You’re going to sense a trend here: I’m all about the lazy approach. I love to eat what tastes delicious to me, but I have to really be in a certain rare mood to get into the groove of fixing super elaborate and labor intensive foods. More often I’m pleased to spend a day or two of heavy lifting in the kitchen in order to ‘put up’ a big, divisible, freeze-able batch of something that we can dig into at will over the next however-long. A slow cooker loaded with broth fixings is a common enough happening, mainly because I can use the resulting broth so many different ways, and also because it takes so little effort in total to throw a batch of prepared bones, roughly chopped mirepoix, herbs and spices and the like into the cooker and let it go for a long, slow simmer. I’ve got the straining thing down to a science, having learned to line a big pasta-strainer pot with a clean flour sack dish towel, spoon the skeletal remains out of the broth with a big sturdy spider, and dump the rest of the crock into the lined pot. Then all I have to do is hoist the pasta strainer high enough to lift out the dish towel by its corners, give that a quick squeeze to get the rest of the soupy goodness to flow through, empty the grisly remains in the trash, and pour up my broth for cooling. Lots of mileage off of a very humble process and the unfussiest of ingredients.

About those Nutbars. Again, easy-peasy. Simple contents, very simply prepared, not difficult to store, and quick-as-a-bunny to grab and nibble.

nutbars, yogurt & honey, carrot chips

. . . and you thought I was referring to my sanity when I said "Nutbar".

Going Nutbar

Ingredients: nuts, seeds, dried fruits, butter, spices, whey protein powder and gelatin, sweetening and salt.

I filled my trusty Tupperware 8-cup measuring pitcher with about 6 cups of mixed almonds (whole, raw), roasted/lightly salted macadamia nuts, dried dates and figs and apricots, and a handful of candied ginger, and filled in the gaps between all of them with about 3 good scoops of vanilla whey protein powder, a handful of raw sesame seeds, and a healthy dose of cinnamon with hints of cardamom, mace and cloves. I pulsed all of that mix in the blender in batches until it was all pretty well reduced to a chunky flour. Then I just mixed in as though for a very dense dough: 3 big tablespoons of gelatin melted in water (you can just leave this out or use agar agar if you’re vegetarian, but I like the chew and the added nutrients available in either of the add-ins), a little sweetener (I used a splash of sugar-free hazelnut syrup that I have around, just for the flavor), about 3 tablespoons of melted butter, and a bit of Maldon sea salt. All almost quicker to do than to record here.

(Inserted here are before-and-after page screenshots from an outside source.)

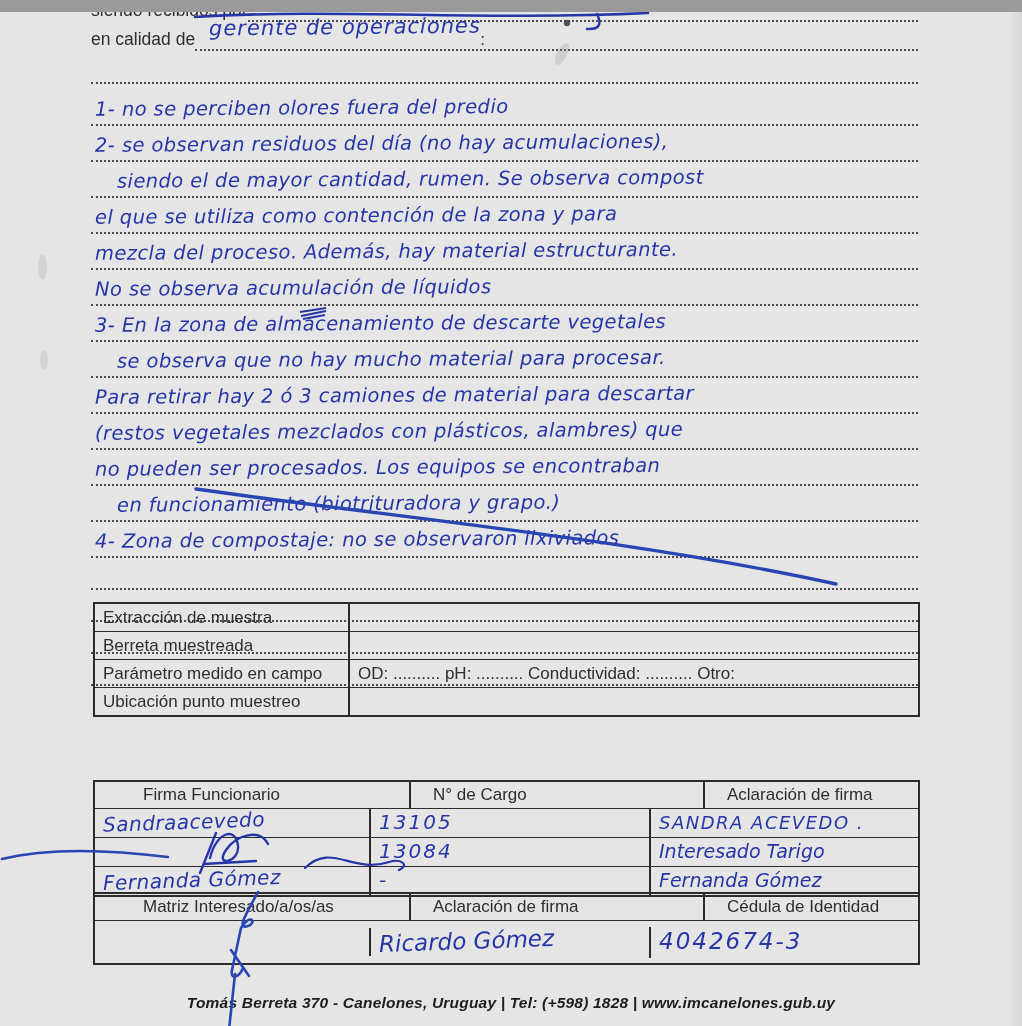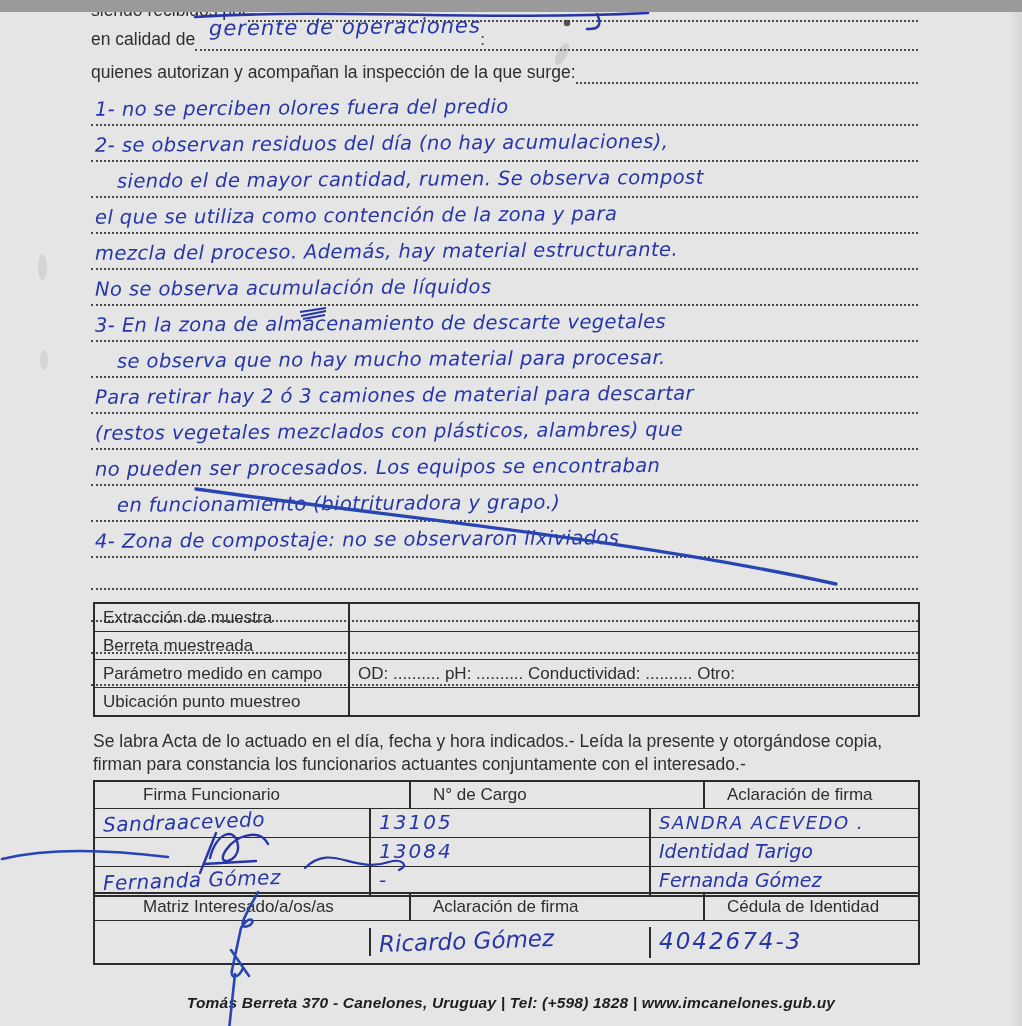--- a/index.html
+++ b/index.html
@@ -85,7 +85,6 @@
     </div>
 
     <div class="pline l-quienes">
-      <span>quienes autorizan y acompañan la inspección de la que surge:</span>
       <span class="leader"></span>
     </div>
 

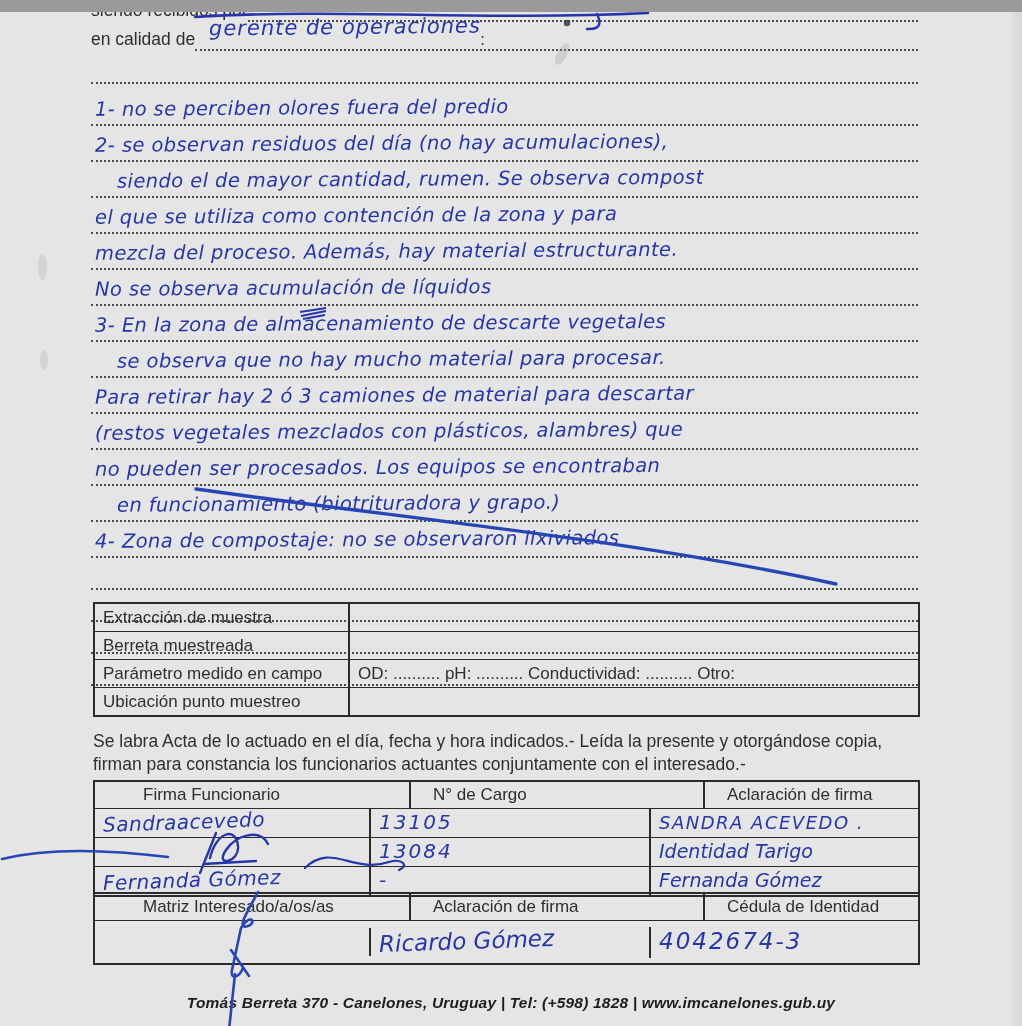--- a/index.html
+++ b/index.html
@@ -154,7 +154,6 @@
     </div>
   </div>
 
-  <div class="paragraph">Se labra Acta de lo actuado en el día, fecha y hora indicados.- Leída la presente y otorgándose copia, firman para constancia los funcionarios actuantes conjuntamente  con  el interesado.-</div>
 
   <div class="blocktable t-sign">
     <div class="trow hrow">

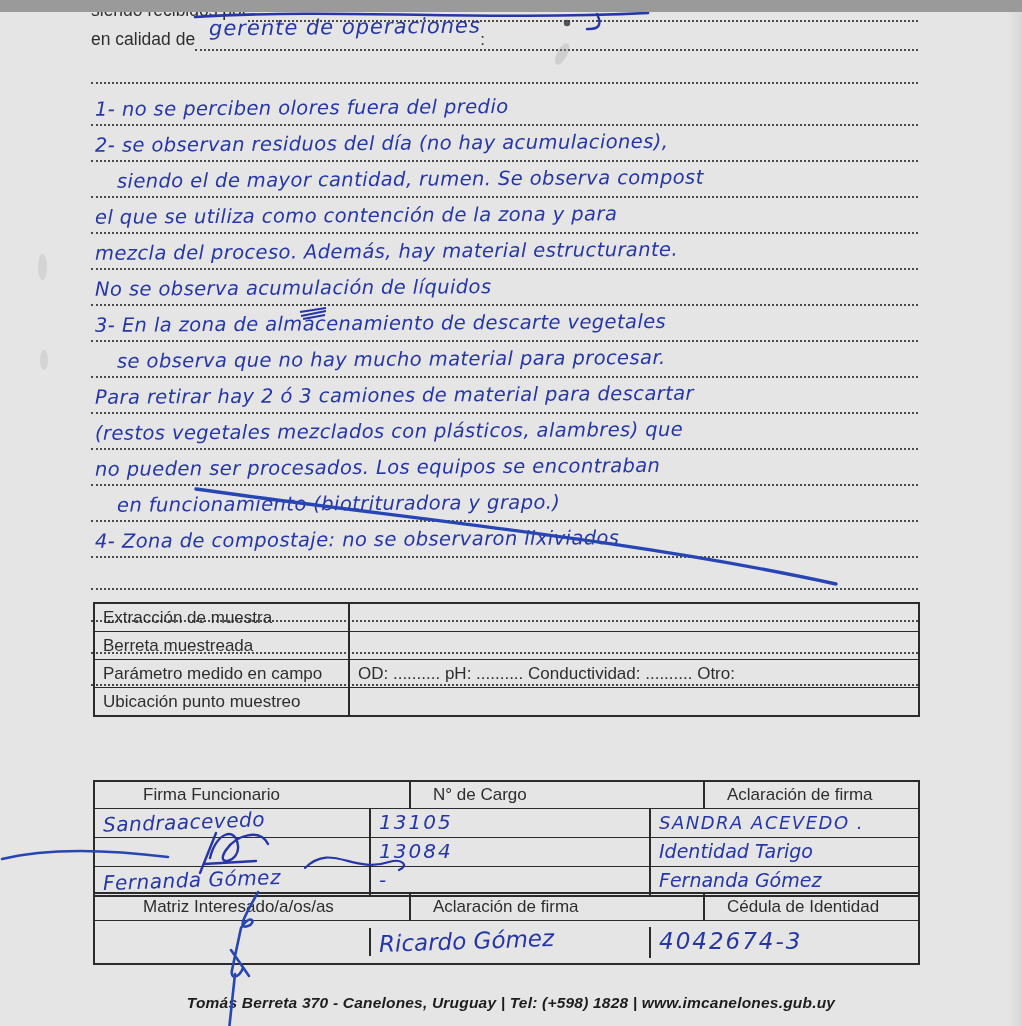--- a/index.html
+++ b/index.html
@@ -169,7 +169,7 @@
     <div class="trow srow">
       <div class="tcell c3a"><span class="hw sig"></span></div>
       <div class="tcell c3b"><span class="hw num">13084</span></div>
-      <div class="tcell c3c"><span class="hw" style="font-size:19px;">Identidad Tarigo</span></div>
+      <div class="tcell c3c"><span class="hw" style="font-size:19px;">Interesado Tarigo</span></div>
     </div>
     <div class="trow srow">
       <div class="tcell c3a"><span class="hw sig">Fernanda Gómez</span></div>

The rest is finishing: line a cake pan (I used my ca. 10×14 Pyrex baking dish) with wax paper or plastic wrap, press the “dough” into it evenly, cover with more of the wrap, and (if you’re a little shaggy on the pat-in like I am) give a quick flattening treatment with a jar or can as your pan-sized rolling pin. Stick the pan in the refrigerator overnight and slice the bars up for storage next day. I cut them in granola bar configuration since that’s what they resemble a little. The bit of butter means they don’t stick together very badly, so I laid the bars on edge right next to each other with wax paper between layers. Some are lying in wait in the freezer, and the rest are being gradually eaten out of the fridge, with or without yogurt, honey, carrots . . . .

Did I mention honey? Guess I’m just a sucker for sweet things. Must be why I love you so.